Since Russia annexed Crimea, Davis says that NATO has focused its attention towards the Baltic states.

“Since March of last year, we immediately embarked on a series of measures that we call ‘Assurance Measures’ with a number of key objectives,” he says.

The NATO-led “assurance measures” being carried out in the Baltic are designed to reinstate confidence among European allies that have felt most threatened by Russia based on their geography. Davis says that NATO aims to demonstrate the resolve and defensive nature of the organization, and to deter aggression or the threat of aggression from other nations.

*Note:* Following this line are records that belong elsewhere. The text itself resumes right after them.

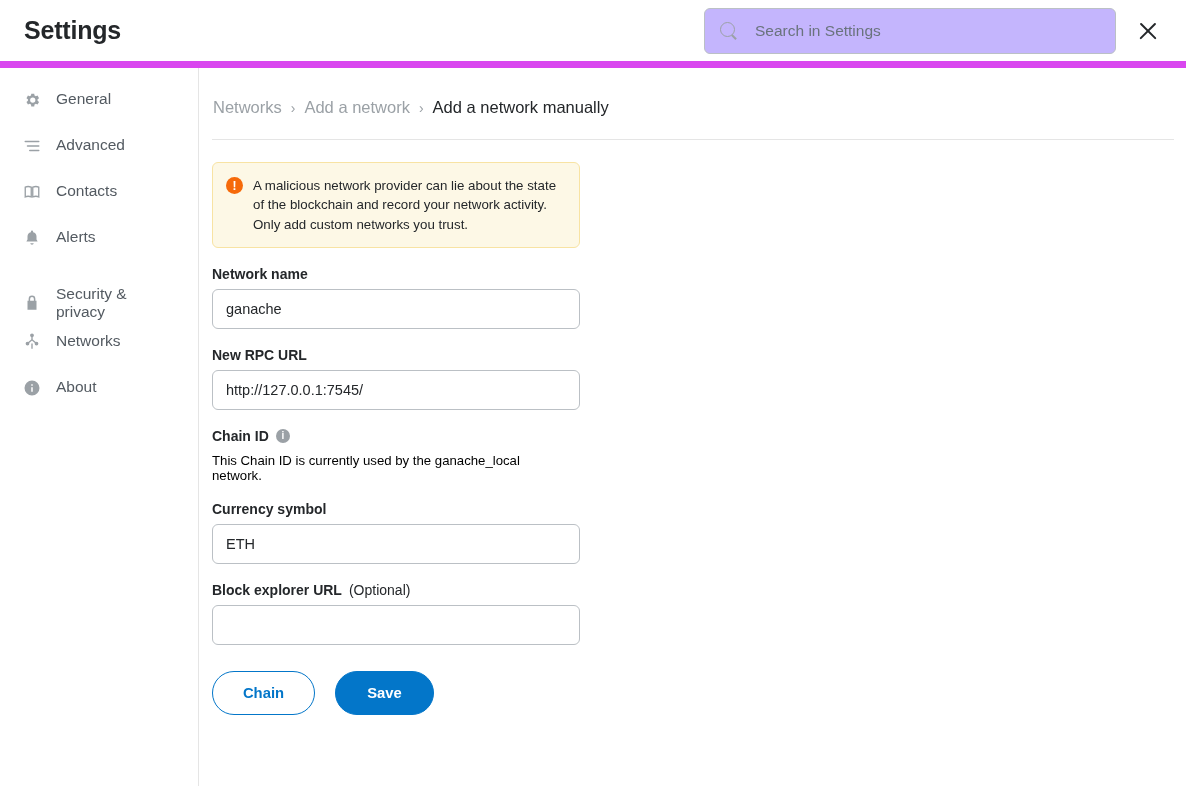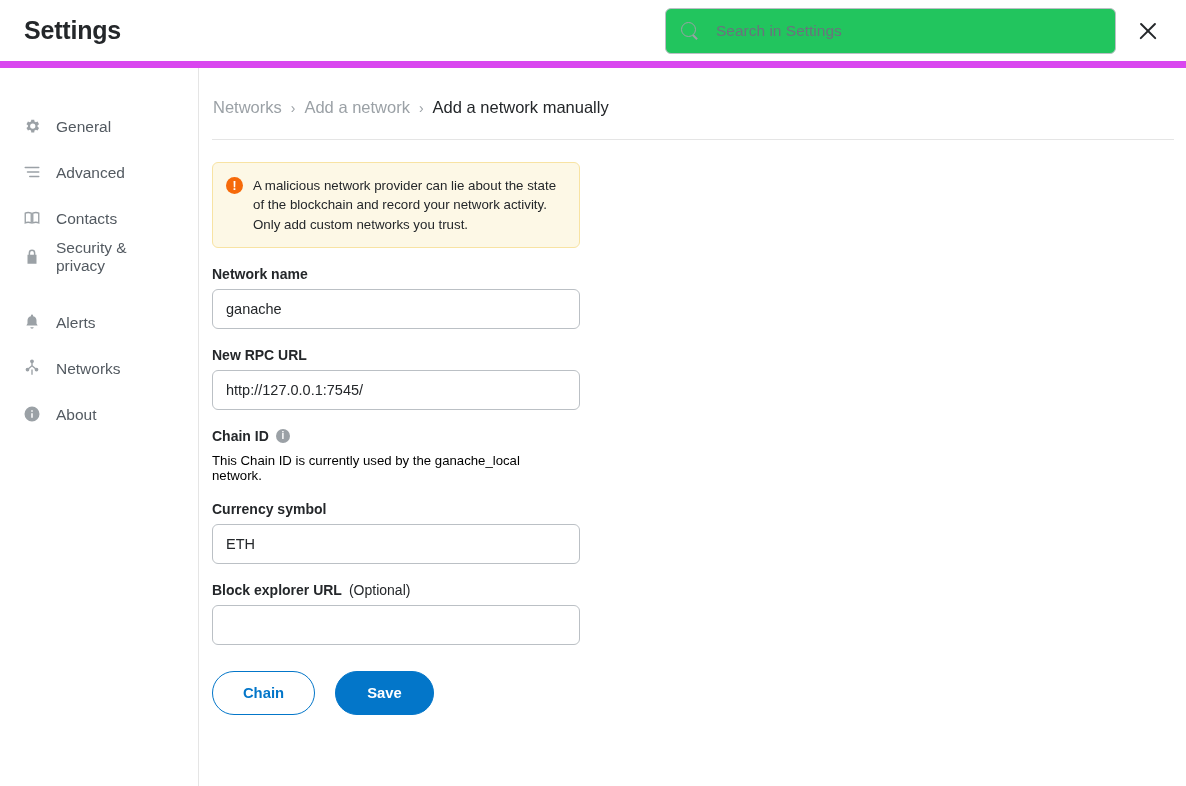"Search in Settings" .search-box { background: #22c55e -> #c4b5fd; width: 451px -> 412px }
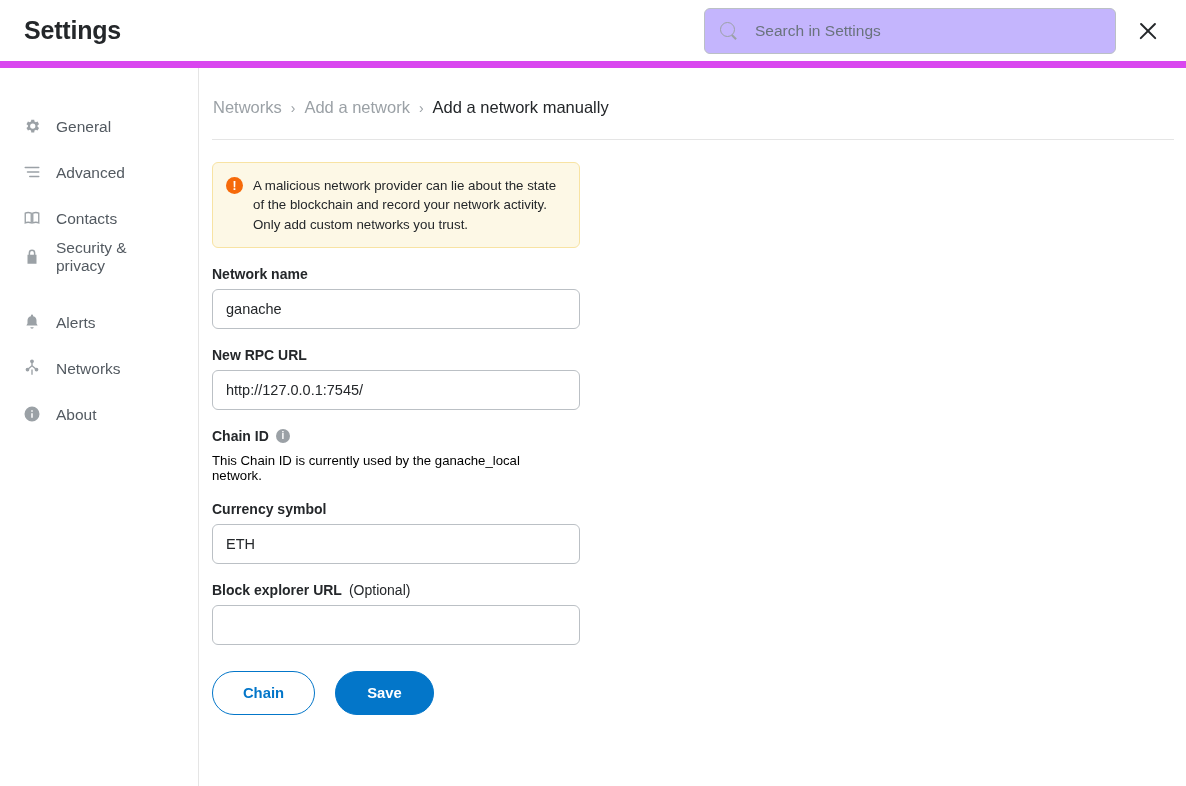"General" .nav-item { align-items: flex-end -> flex-start }
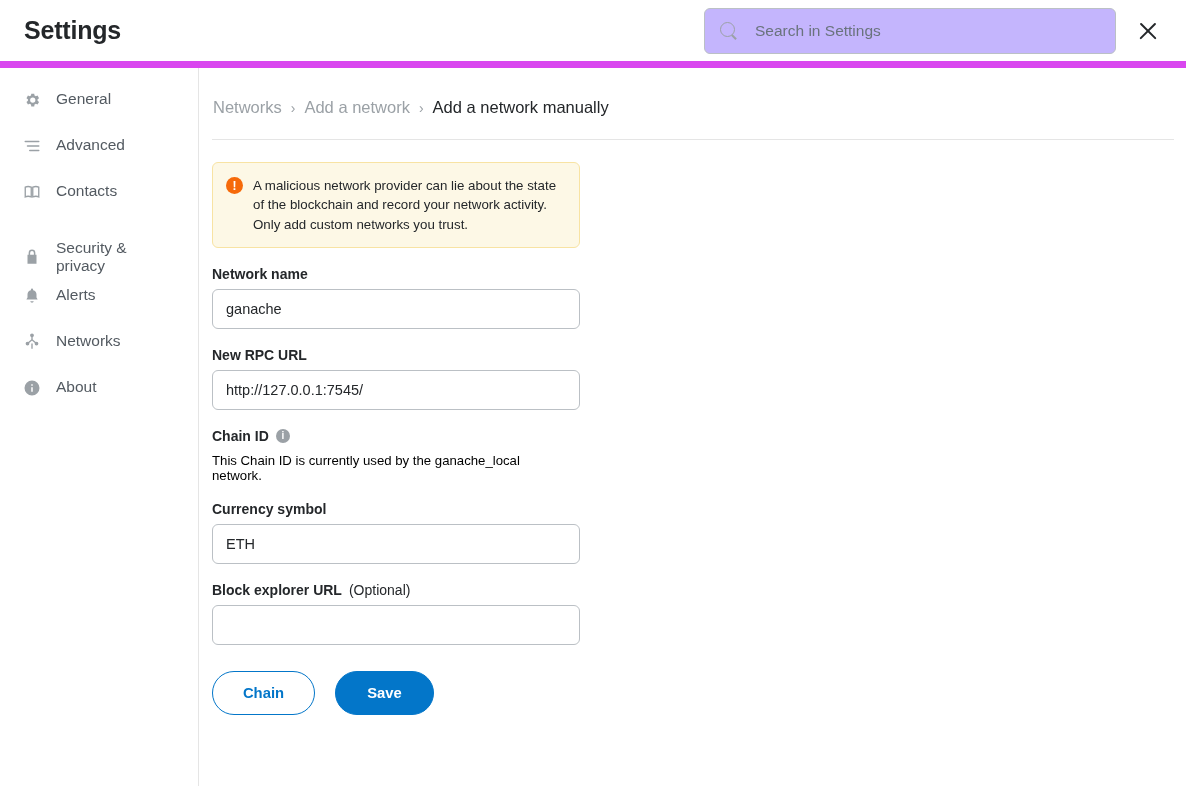"Security & privacy" div.nav-item { order: before "Alerts" -> after "Alerts" }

“The Allies have decided on a persistent presence in the East, not a forward stationing,” says Davis. “NATO continues to respect its part of the NATO-Russia Founding Act, which says we’re not going to station significant forces in the former Soviet Union-Warsaw Pact countries. What we’re doing is basically ensuring that we have the capability to rapidly reinforce.”

General Davis says the Kremlin's behavior is part of a larger and longer lineage of military deception known in Russia as “maskirovka,” which translates literally to "a little masquerade" and employs techniques that surprise and deceive the enemy.

“They are absolutely capable of employing the maskirovka techniques in the future,” he says. “It’s a systemic mindset that they have really engrained and internalized for the better part of a century...Their desire and their ability to integrate all of their elements of national power into a design that masks their intent and their actions is critical to them—they believe that influences adversarial and international decision making.”

He continues: “They work along all lines of effort—from diplomatic, to informational with what we’d call their state controlled media and propaganda, to their military, both unconventional and irregular support, and then of course economic levers wherever they can use that for their influence. We can already tell by their signals that they are willing to use maskirovka and unconventional and irregular means of maintaining influence in countries where they’re concerned or already see westward orientation or integration.”